Enfin l’histoire ayant toujours une place de choix dans nos colonnes, ce numéro vous propose une suite à l’article sur les aérostiers de la République paru en début d’année, puis un article sur le test de moteurs-fusée sur un terrain situé en région Toulousaine, qui fut ensuite cédé à l’ONERA pour y créer son centre du Fauga-Mauzac.

Un peuple qui oublie son passé se condamne à le revivre aurait dit Churchill. À l’heure du Covid 19 que nous apprend l’histoire au regard des précédentes épidémies ? Au milieu du XIVe siècle, la peste noire aurait tué entre 30 % et 50% des européens. Pour autant le commerce méditerranéen s’était poursuivi. De même les échanges mondiaux reprendront, mais avec davantage de précautions. Il y a juste trois siècles, en 1720, la peste atteignit Marseille, via le Grand Saint-Antoine, en dépit d’un protocole très strict qui ne fut malheureusement pas respecté. Les intérêts financiers des édiles de la cité y eurent leur part, mais aussi le laxisme dû à la non-propagation de maladies contagieuses depuis deux générations. La grippe espagnole qui venait en fait des États-Unis, fut responsable, durant l’hiver 1918-1919, de la mort de beaucoup plus de personnes que la guerre elle-même, si meurtrière fut-elle. Elle avait gagné l’Europe avec les troupes américaines engagées aux côté de la France et du Royaume-Uni. Et moins grave puisque seuls les végétaux sont concernés : à la fin du XIXe siècle, le phylloxera, importé des Etats-Unis dans des plants de vigne, a totalement détruit le vignoble français et plus près de nous, la pyrale venue de Chine il y a deux ans, a ruiné dans l’indifférence générale, la plupart des allées de buis de France. 

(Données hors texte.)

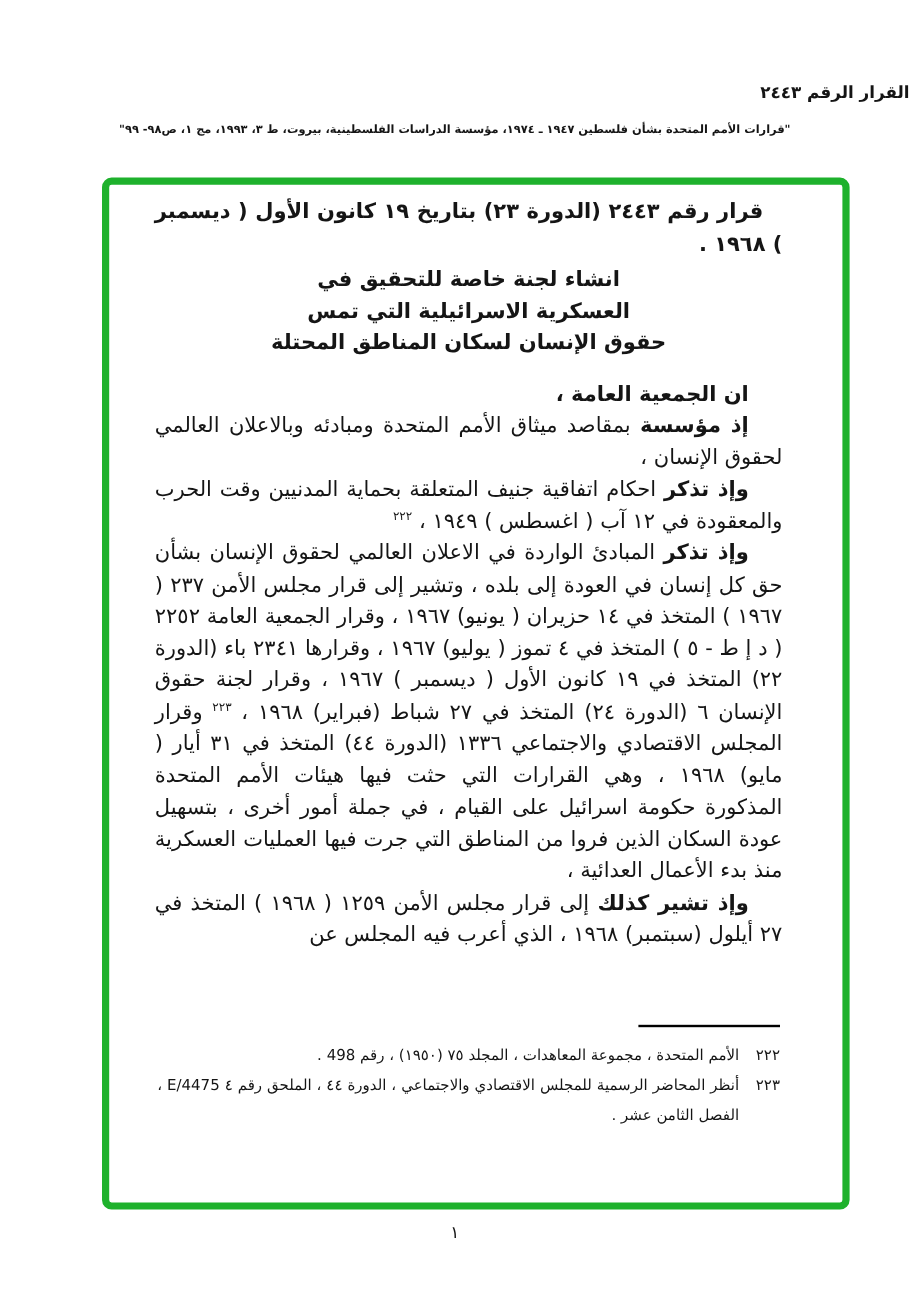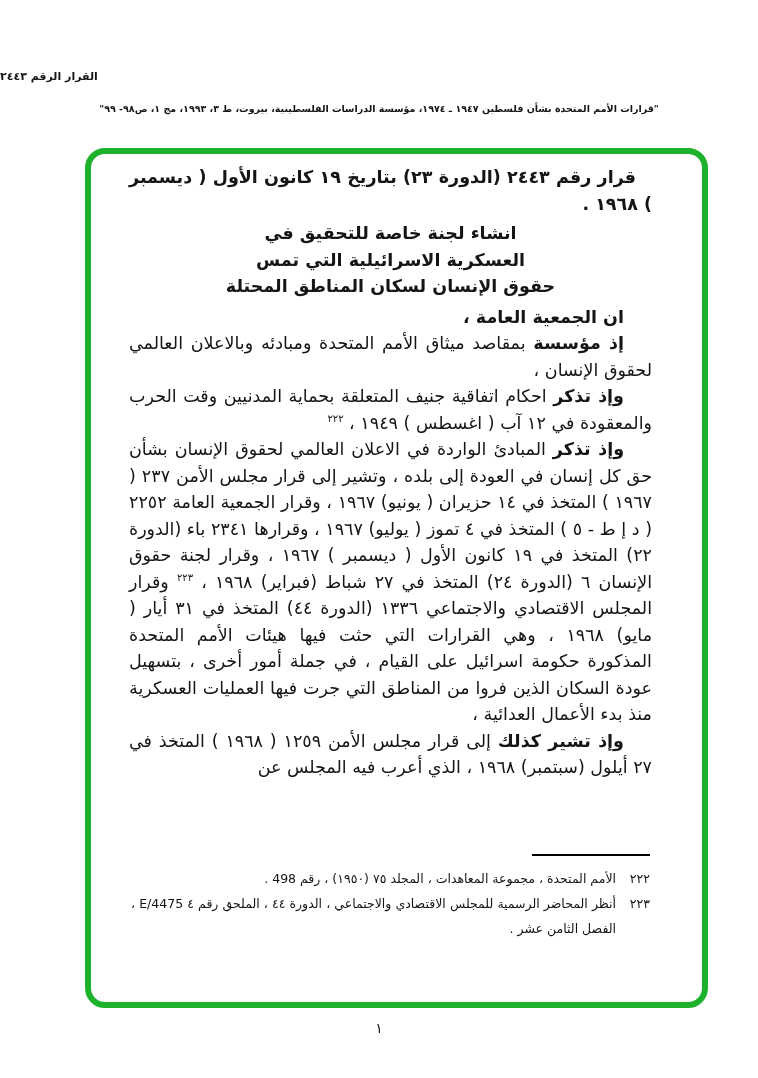"القرار الرقم ٢٤٤٣" .doc-title { font-size: 11px -> 14px; text-align: left -> right }
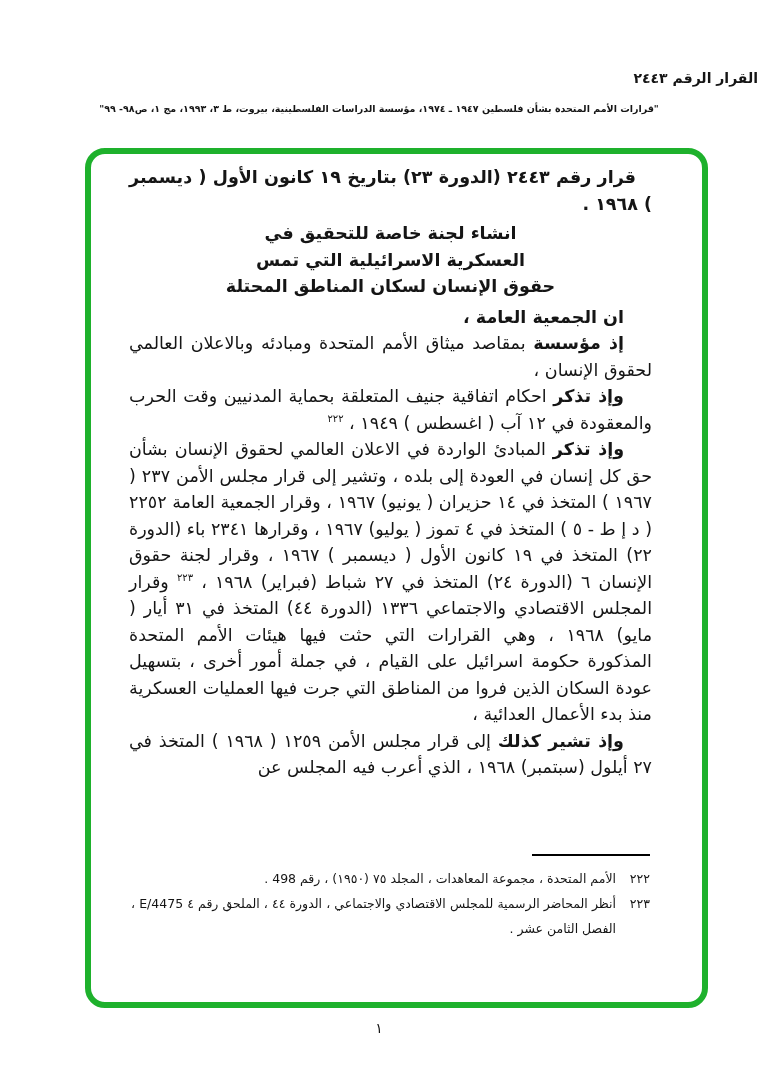"قرار رقم ٢٤٤٣ (الدورة ٢٣)" .green-box { border-radius: 20px -> 8px }
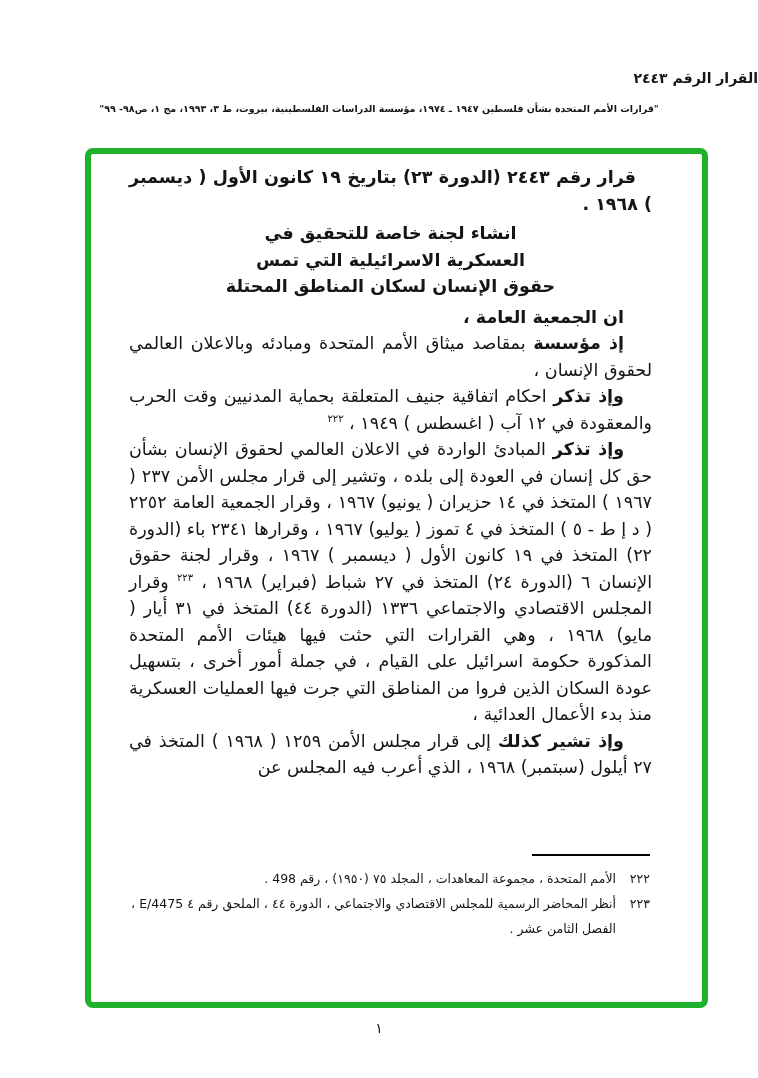"انشاء لجنة خاصة للتحقيق في" .res-heading { margin: 3px 0 4px 0 -> 3px 0 16px 0 }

Le président de la République Emmanuel Macron a annoncé dans son discours précédant les élections municipales : Cette crise sanitaire sans précédent aura des conséquences humaines, sociales, économiques majeures ... retenons cela, le jour d’après, quand nous aurons gagné, ce ne sera pas un retour aux jours d’avant. Dans le domaine aéronautique les répercussions seront sensibles. Aussi la 3AF apportera sa contribution aux réflexions engagées et déjà un membre de la CSAI est impliqué dans un groupe de travail national sur la résilience organisationnelle. Nous en reparlerons, ainsi que des initiatives des autres Commissions techniques qui s’impliqueront dans l’après-crise.

Les membres du comité éditorial se joignent à moi pour vous souhaiter une bonne santé à ces temps troublés.